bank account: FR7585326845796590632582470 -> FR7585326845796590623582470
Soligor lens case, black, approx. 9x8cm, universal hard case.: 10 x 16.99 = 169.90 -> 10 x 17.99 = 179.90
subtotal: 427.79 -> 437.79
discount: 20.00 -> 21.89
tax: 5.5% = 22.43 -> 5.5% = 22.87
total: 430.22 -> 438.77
....................
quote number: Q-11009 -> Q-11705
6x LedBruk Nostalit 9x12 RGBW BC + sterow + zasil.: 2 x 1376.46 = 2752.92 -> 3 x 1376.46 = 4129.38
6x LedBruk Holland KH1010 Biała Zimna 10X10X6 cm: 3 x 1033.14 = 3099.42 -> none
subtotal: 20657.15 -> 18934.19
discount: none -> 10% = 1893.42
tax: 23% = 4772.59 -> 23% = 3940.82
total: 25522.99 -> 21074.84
....................
HOW TO COMPLETE THIS TASK: Reproduce every line of the listing above in which the string "discount" appears.

ANSWER FOR THE TASK:
discount: 20.00 -> 21.89
discount: none -> 10% = 1893.42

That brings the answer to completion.